I for one cant choose this 'easy life' because I just cant do it that way forever.
As pp said they are conditioned and are happy to be pitied and handed out by others while they sulk.

I wont cross out her possible depression because I myself am clinically anxious person, mental health is much imp than it is thought, however, she takes care of herself both physically and personally more than usual... she would book a whole body check up for slight periods date change etc and freaks out if there is any actua fluctuations in any readings...

But she wont do anything or go to anyone for this mysterious illness and she uses it whenever she is in need of something.

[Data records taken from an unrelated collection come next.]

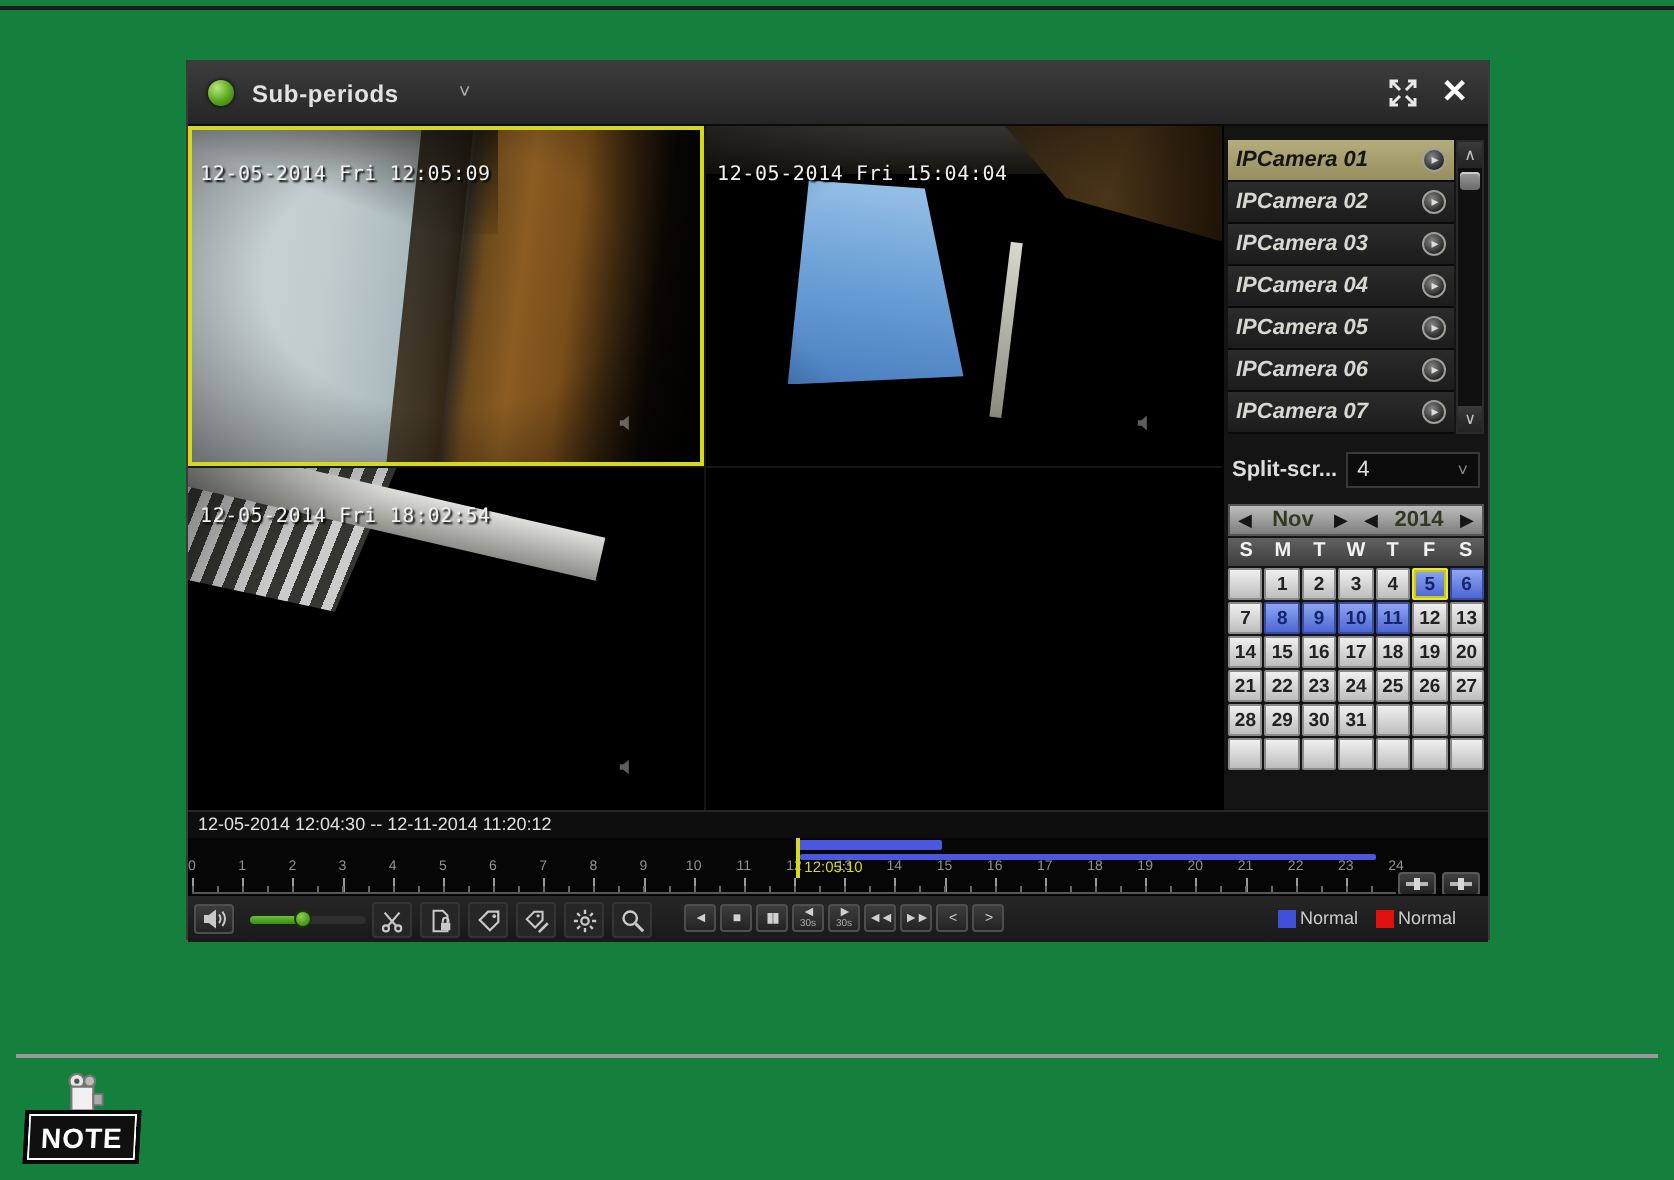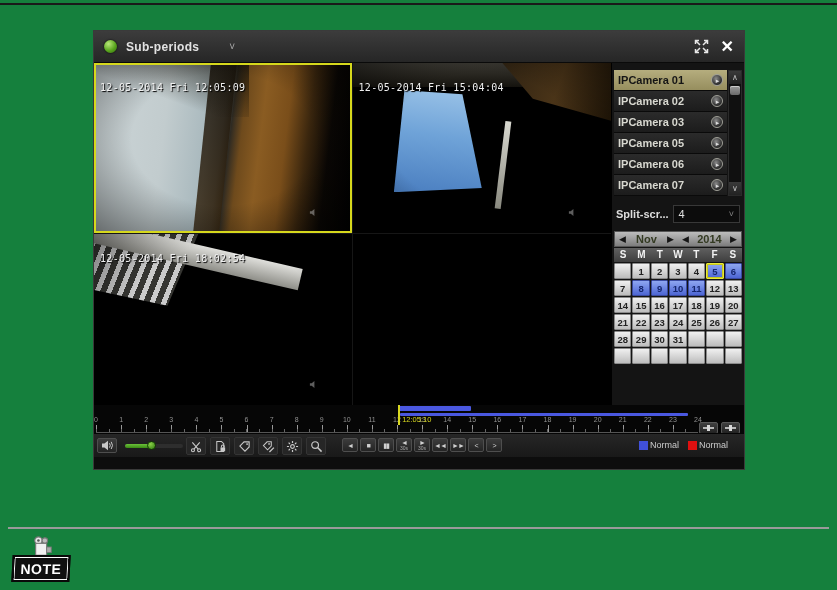"IPCamera 01" .cam-name { font-style: none -> italic }
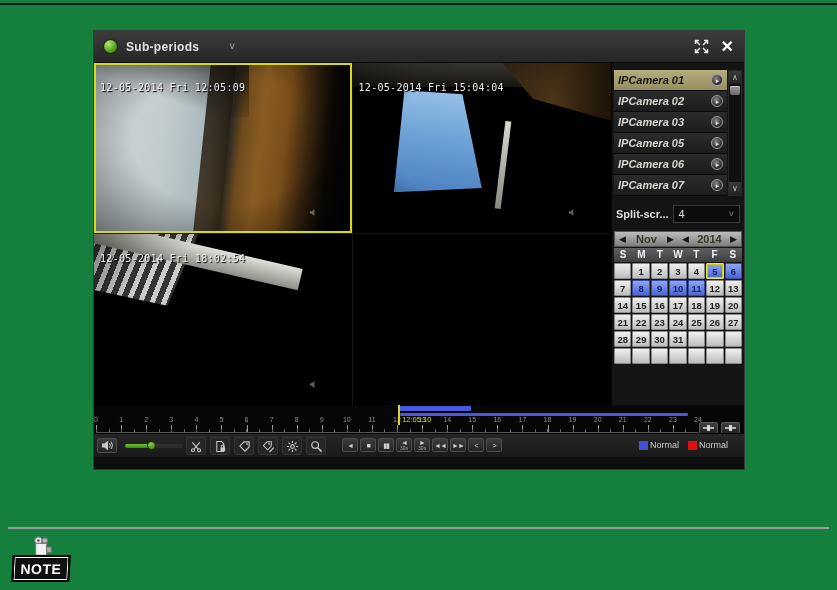"IPCamera 04" div.cam-row { html: none -> <div> <span>IPCamera 04</span> <span></span> </div> }
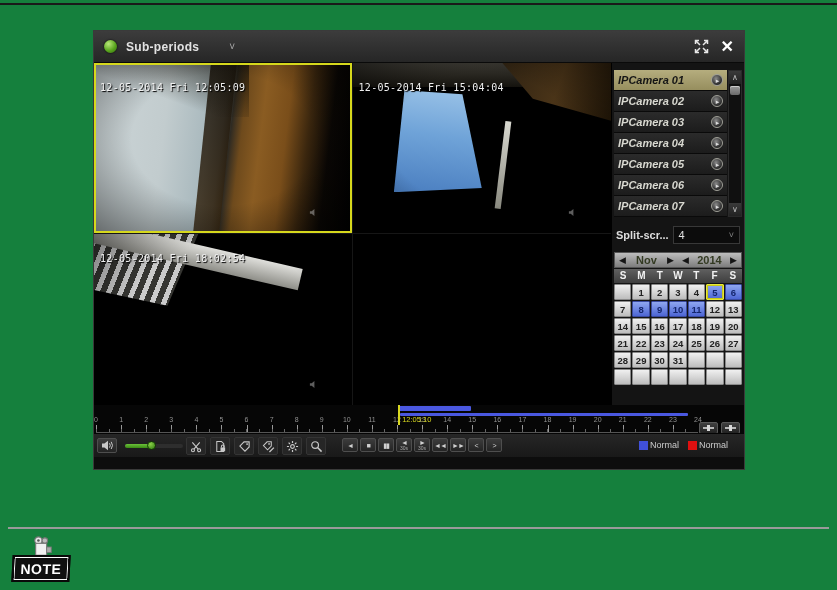"12-05-2014 12:04:30 -- 12-11-2014" div.range-bar { html: none -> <div>12-05-2014 12:04:30 -- 12-11-2014 11:20:12</div> }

Actually my friend also did the same, she had gone to various therapies and comes back commenting how therapists have treated her badly Hmm

Sorry I sound like a horrible person but I am trying to get some people I know. Probably I should and just get away.

OP posts:
ButterflyAway · 04/10/2021 10:26

I’ve got a 50 year old neighbour like this too, tbh she seems entirely happy with being the victim and causing everyone around her to take care of her. As far as I can see she’s been this way her entire life and her family encourage it because she’s “not well” (but is more than well enough to partake in all the fun stuff in life providing everyone around her does all the heavy lifting). Unfortunately for her we’re all waking up to her manipulation and narcissism.

SpindleWhirl · 04/10/2021 10:41

There are plenty of invisible disabilities and illnesses, but from arthritis to fibromyalgia to mental unwellness, some form of therapy is always recommended.

I've had a fuck-tonne of talking therapy to help me through chronic pain and fatigue.

Also recommended is to take advice on maximising benefits to aid financial independence. (Or reduce financial dependence.)

Big sis won't change while she's being enabled to be a 'victim' rather than being put in charge of managing her own condition - which she can rightly do on her own terms.

Frustrating.

Sarahlou63 · 04/10/2021 11:16

I don't think anyone deliberately sets out to adopt a victim mentality. It either develops - or, more likely, is learnt - in childhood or, as an adult, the person realises that being helpless/unhappy/manipulative gets the reactions they crave but don't know how to achieve in any other way.